On salue tout le monde ! Waïa est une plateforme 100 % digitale dédiée aux femmes noires, à leur beauté, leur style, leur attitude, mais qui a l’ambition de s’inscrire dans les médias français. Nous voulons parler des et aux filles modernes, de la génération millennial. Elles sont ancrées dans leur temps, nourries de culture anglo-saxonne mais aussi européenne et africaine. Waïa va proposer des séries mode réalisées par l’équipe mettant en scène les femmes noires comme on n’a pas l’habitude de les voir, mais aussi des tutoriels beauté en vidéo, des interviews et des portraits de femmes inspirantes.

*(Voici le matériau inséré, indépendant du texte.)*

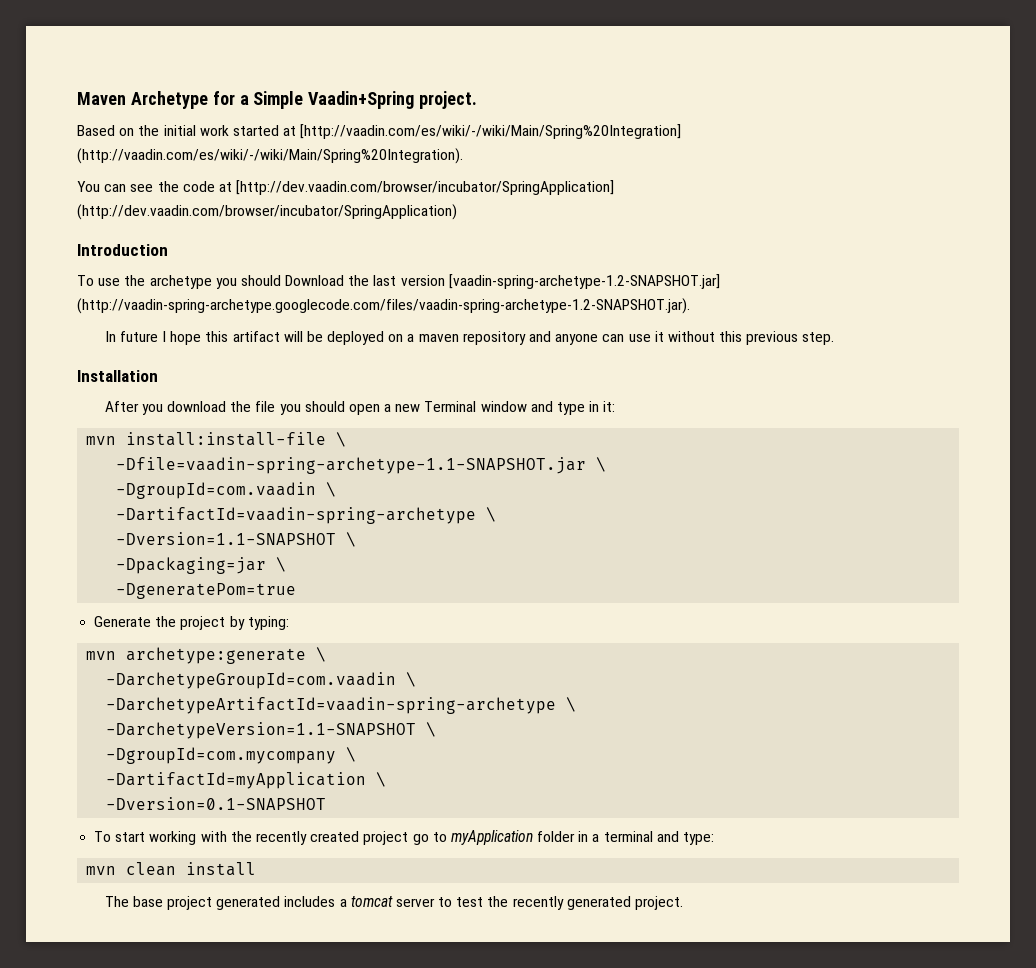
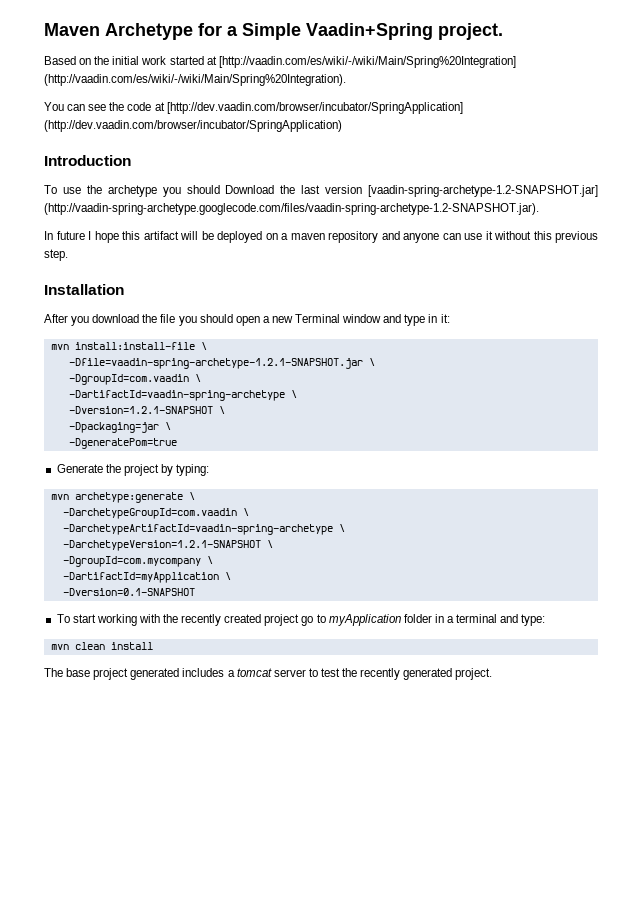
- -Dfile=vaadin-spring-archetype-1.1-SNAPSHOT.jar \
+ -Dfile=vaadin-spring-archetype-1.2.1-SNAPSHOT.jar \
- -Dversion=1.1-SNAPSHOT \
+ -Dversion=1.2.1-SNAPSHOT \
- -DarchetypeVersion=1.1-SNAPSHOT \
+ -DarchetypeVersion=1.2.1-SNAPSHOT \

On va bien sûr parler de beauté, mais aussi de sujets culture et société.
 
Qu’est-ce qui vous a poussé à fonder ce magazine aujourd’hui ?
 
Waïa découle de l’envie collective de notre équipe de mettre les femmes noires en avant. Nous sommes cinq filles à l’origine du projet : Raïssa Tchoulague, directrice artistique, Nathalie Chebou Moth, responsable de l’organisation et des partenariats, Regynn Yengo, styliste, Oldie Mbani, maquilleuse, et Mélanie Wanga, directrice éditoriale. Chacune d’entre nous, de manière différente, a pu être témoin de la difficulté des médias et de l’industrie de la beauté française à mettre les femmes noires en avant. Avec Waïa, nous avons voulu apporter une réponse positive et joyeuse, qui soit proche de notre communauté. On a voulu être les actrices de notre représentation.
 
Pourquoi cette initiative n’a pas pu être réalisée avant, selon vous ?
 
Étonnamment, il existe une tradition des magazines francophones destinés aux femmes noires. Par exemple, AWA Magazine est un féminin africain des années 1960-70 et l’une de nos inspirations. Et bien sûr, il existe dans les kiosques français des magazines papier à destination des femmes noires ou maghrébines, comme Amina ou Miss Ebène, mais ils sont destinés à un public plus âgé, et assez éloignés des nouvelles tendances que l’on voit émerger sur les réseaux sociaux (le féminisme intersectionnel, ou les mouvements nappy et body positive).
 
Nous voulons nous adresser aux millennials qui ont entre 15 et 40 ans. Ce qui est sûr, c’est qu’un projet comme Waïa ne pouvait voir le jour indépendamment des grands médias classiques. Encore aujourd’hui, on entend dans les rédactions françaises des débats sur le fait d’intégrer ou non des photos d’illustration avec des personnes noires. Dans les féminins, c’est encore plus compliqué : les femmes noires “ne vendent pas” parce que les “lectrices ne s’y reconnaissent pas” selon un adage courant. Dans ce contexte, compliqué de laisser la place à de nouvelles visions, de nouveaux visages ou à une vraie diversité. C’est en partie pour cela qu’Instagram est devenu une telle force prescriptrice qui a sapé la toute-puissance de la presse : pêle-mêle, on y trouve des tutoriels, des photos célébrant les peaux foncées, les cheveux et les corps des femmes noires…
 
Quelle était votre plus grosse appréhension lorsque vous vous êtes lancées dans ce projet ?
 
Les procès en communautarisme bien sûr qui, notons-le, ont tendance à faire surface uniquement quand ce sont des personnes non-blanches qui se réunissent. Mais surtout, on n’était pas sûres de fédérer un public. Nous savions que nous trouvions l’idée super, et que nous aurions aimé grandir avec un média comme Waïa. Mais on ne savait pas si ça allait intéresser d’autres personnes. Aujourd’hui, on est rassurées : en trois semaines d’existence, nous avons recueilli 1 500 abonnés sur Instagram ; des photographes, modèles et marques nous ont proposé de travailler avec eux… Pour nous, c’est une vraie victoire.
 
Sur le site, Waïa est décrit comme un “mouvement”, une “révolution”, pouvez-vous m’expliquer pourquoi ?
 
C’est notre manière d’inclure notre public dans notre projet. Waïa n’est pas quelque chose que l’on veut construire seules : on veut répondre aux demandes, aux idées de celles et ceux qui nous suivent, créer une vraie plateforme. Et pour cela, le mot “révolution” sonne bien, du coup !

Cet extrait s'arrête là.